Welder
Elizabeth Cook blends tenacity with tradition for Welder, embracing traditional backwoods country twang, some bluegrass, and a touch of rockabilly while adding her own progressive spin and pop edginess. The daughter of country musicians and welders, for whom the album was named, Cook effectively utilizes these aforementioned influences to raise her fist to integral feminist themes like independence, sexual expression and assertion. An inspired production by Don Was helps to paint these emotionally expressive tales that cut to the bone yet have appeal for a more mainstream audience. Back vocals from Buddy Miller, Dwight Yoakam and Rodney Crowell further add to this colorful mosaic that offers the listener beseeching love song narratives and catchy, yet ornery bucolic anecdotes.
Welder runs a zigzag marathon from point A to Z, and then back to C. “All The Time” starts it all with endearing Dolly-style twang vocals that make you smile and pine for that effortless grating raw emotion somehow missing from current pop country mainstays. “El Camino” utilizes its playful soft pitter patter to create tongue-in-cheek banter about premarital sexcapades in a creepy ’72 El Camino. Cook then jumps from silly to emotionally cutting and intense with “Heroin Addict Sister,” further reflecting the underlying progressive nature of the record, lamenting about the sister’s painful life of drug abuse and prostitution. The mood changes yet again with “Yes To Booty,” a tribute to sober honky tonk sex that has potential sing-a-long cult status, where thousands cry “come on say no to beer and say yes to booty.” Cook’s cover of Frankie Miller’s “Blackland Farmer” is as simple and effective as it gets; her warm gooey alto vocals melt atop the simple, yet compelling, lyrics offering gritty realism and keen insight. “Girlfriend Tonight” works the pedal steel into lush harmonious grandeur to help capture the sentiment in the lyrical content, “Honey I know that I am just your wife / I wanna be your girlfriend tonight.” “I’m Beginning To Forget” covers a song written by Cook’s late mother and is lovingly sung with Rodney Crowell.

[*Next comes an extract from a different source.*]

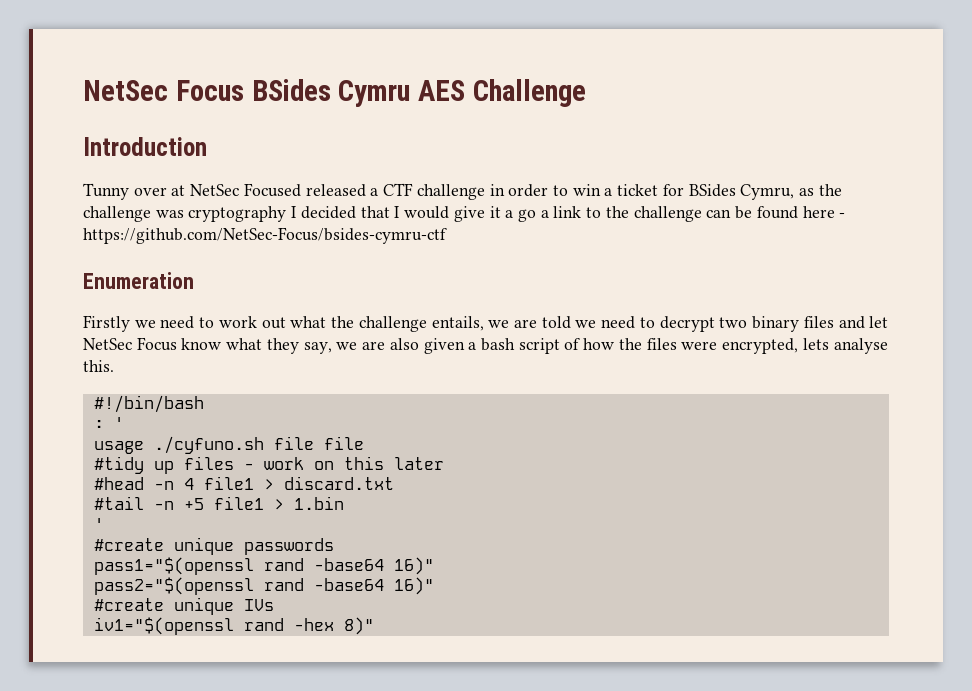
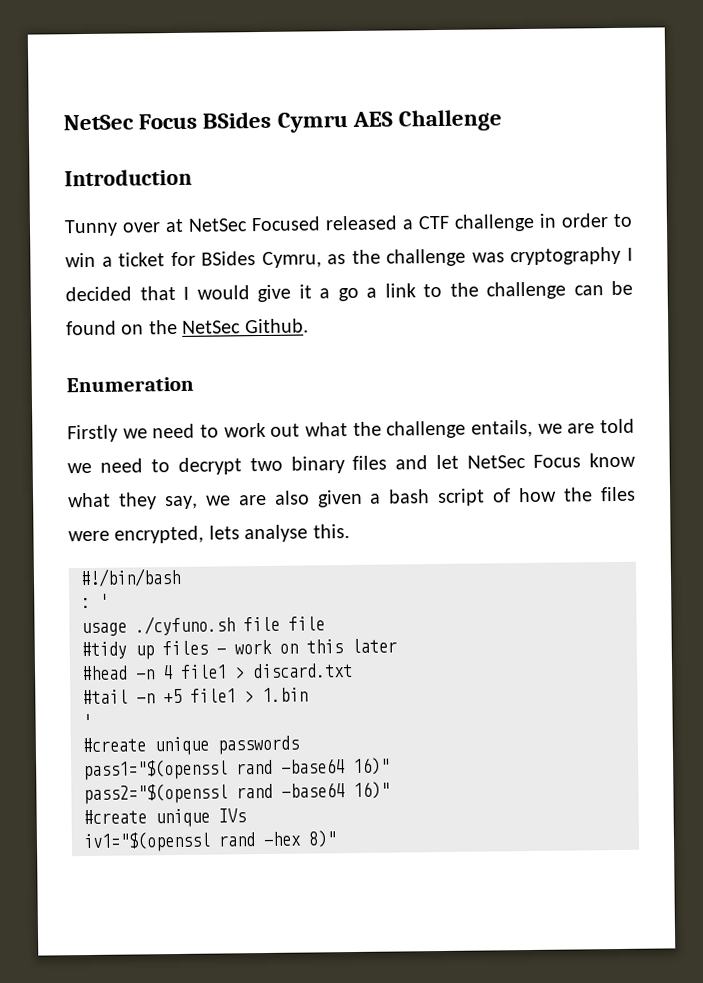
[802,206,846,218] [83,227,447,244] here - https://github.com/NetSec-Focus/bsides-cymru-ctf -> [121,318,309,335] on the NetSec Github.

Welder succeeds in pushing the envelope of Americana standards by melding them all with a variety of far-reaching themes and influences. Moving between stark, emotionally cutting and intense to amusing honky tonk clichés could either confuse listeners, or, be perceived as a well-rounded exploration of life. Cook should be given credit for her ability to turn the twang on and off when it suits the song, as well as for using satirical idioms that don’t usually flow, but she makes it all work. Compelling themes that go to the limits, both high and low, accentuate the harshness of life and the beauty of it all in its simplest form.